Mas até a década de 1990, o gelo da Groenlândia era notavelmente estável, mesmo com o aumento da temperatura do ar devido às mudanças climáticas causadas pela humanidade. A cada ano, a camada de gelo perdia um pouco de peso à medida que o gelo fluía como um caramelo do centro da camada de gelo, passando por geleiras de saída em forma de funil em sua borda, derramando-se no oceano. Mas neve suficiente caía sobre o interior de um quilômetro de altura da camada de gelo para equilibrar as perdas.

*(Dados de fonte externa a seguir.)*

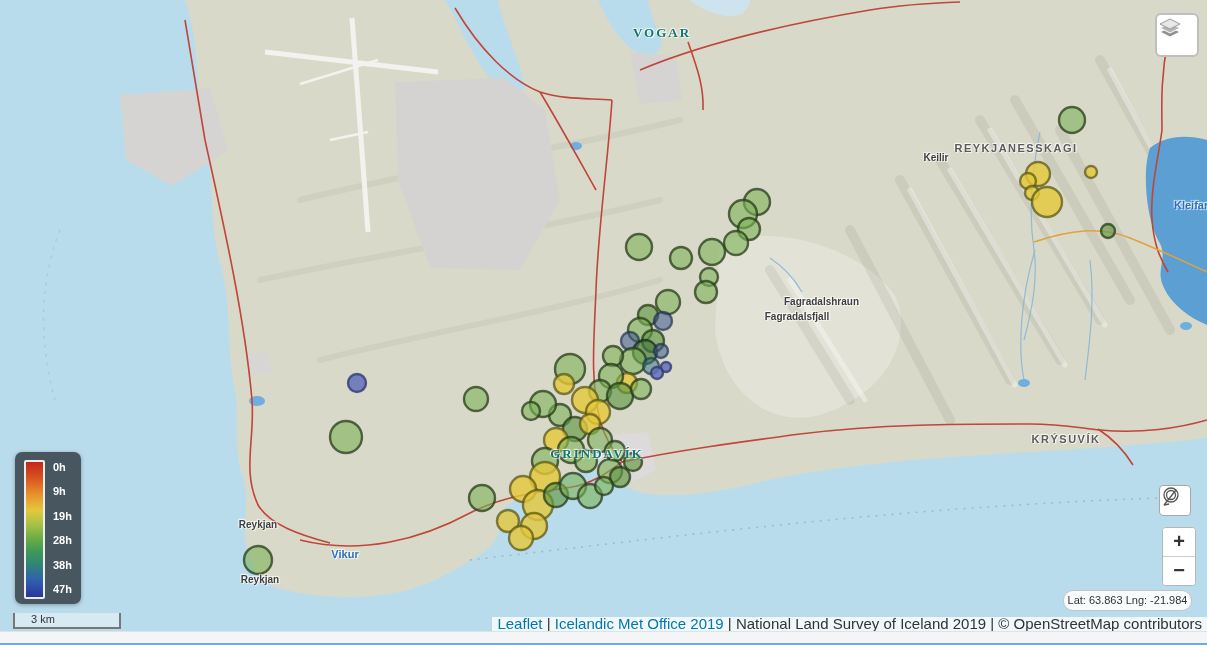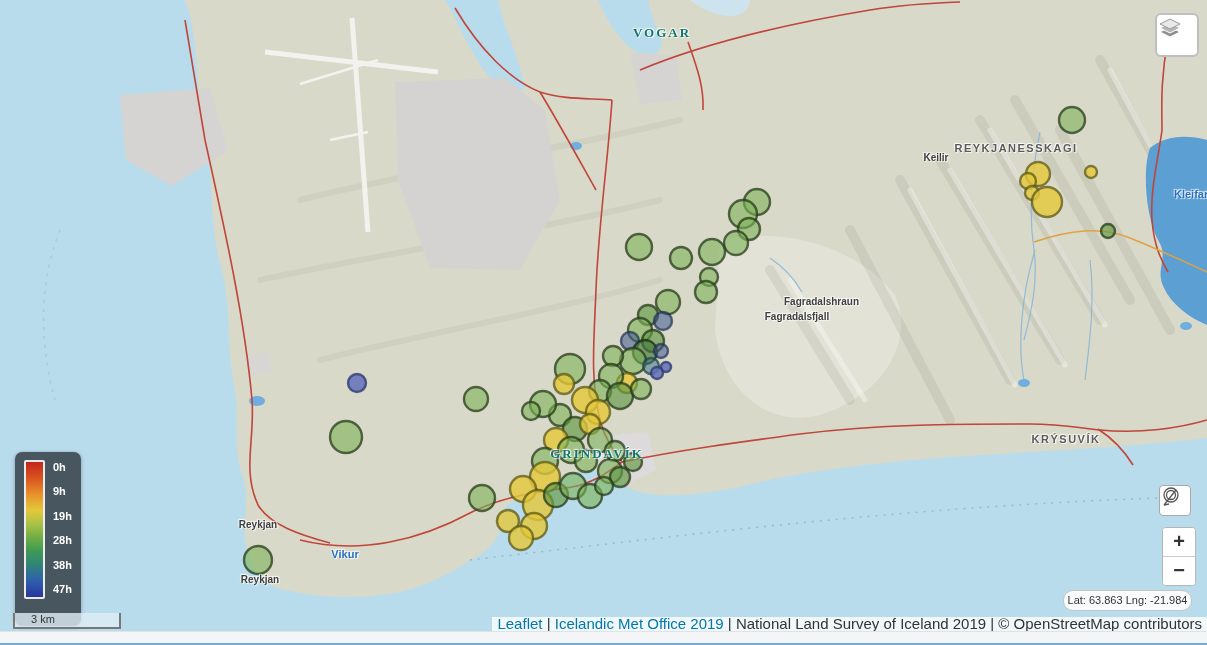"Kleifar" div.plabel { top: 194px -> 205px }
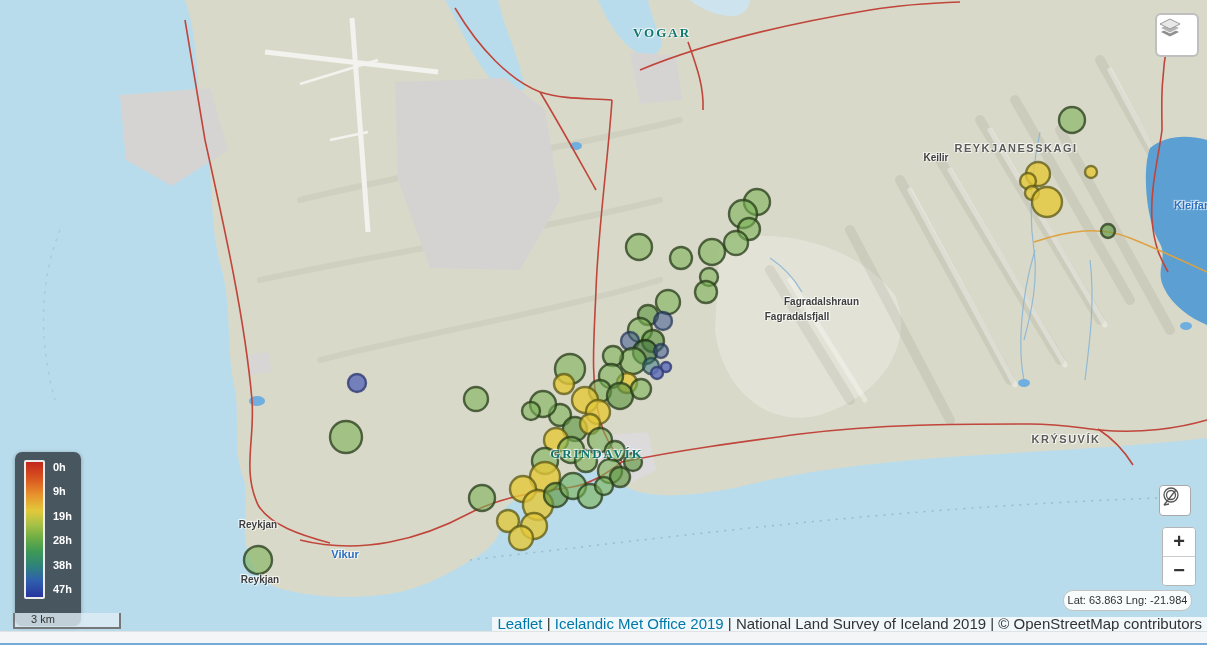"0h" .legend { height: 174px -> 152px }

Na década de 1990, os cientistas achavam que os grandes mantos de gelo da Groenlândia e da Antártica respondiam lentamente às mudanças climáticas, movendo-se como ursos que acordam da hibernação. Sim, eles reagiriam à mudança climática causada pelo homem que estava dominando o planeta, segundo o pensamento, mas levaria décadas ou até séculos para que os impactos fossem realmente percebidos.

“No início, não pensávamos na Groenlândia como sendo realmente crítica nesse tipo de escala decadal e não tínhamos ferramentas para analisá-la nessas escalas de tempo”, explica Twila Moon, especialista em geleiras do National Snow and Ice Data Center.

Mas, por volta de 1997, algo mudou. Cientistas que estudavam a geleira Jakobshavn, na costa oeste da Groenlândia, observaram alarmados que uma língua de gelo que há anos se projetava em um fiorde começou a encolher. Em 1997, a língua tinha cerca de 15 quilômetros de comprimento. No início dos anos 2000 – apenas meia década depois – essa língua havia desaparecido.

“Suspeitávamos que isso poderia acontecer de tempos em tempos, mas foi a primeira vez que vimos algo parecido”, diz David Holland, que liderou a equipe que estudou a rápida desintegração da língua de gelo.

Atualmente, a camada de gelo da Groenlândia está perdendo massa cerca de seis vezes mais rápido do que há apenas algumas décadas, e o tênue equilíbrio que existia antes já foi rompido há muito tempo. Entre 2005 e 2016, o derretimento da camada de gelo foi o maior contribuinte individual para o aumento do nível do mar em todo o mundo, embora a Antártica possa ultrapassá-lo em breve.

Nos últimos 50 anos, a camada de gelo já derramou o suficiente para adicionar cerca de meia polegada de água aos oceanos do mundo, e esse número está aumentando vertiginosamente à medida que o planeta aquece.

Durante a onda de calor extremo do verão de 2019, que pairou sobre a Groenlândia por uma semana e transformou mais da metade de sua superfície de gelo em lama, a água derretida equivalente a mais de 4 milhões de piscinas foi derramada no oceano em um único dia. Durante o mês de julho, houve derretimento suficiente no oceano para elevar o nível do mar em meio milímetro, facilmente mensurável.

De modo geral, há água suficiente presa no manto de gelo da Groenlândia para acrescentar cerca de 25 pés aos oceanos do mundo. Não é provável que essa perda catastrófica ocorra em breve, ou seja, nas próximas centenas de anos. Mas não é necessário que toda a camada de gelo entre em colapso para causar reverberações maciças em todo o planeta.

“Quando comecei a fazer essa pesquisa, nunca imaginaria que as águas quentes do subsolo pudessem romper uma camada de gelo”, diz David Holland, oceanógrafo da NYU. “Mas está ficando claro que elas podem, e que estão.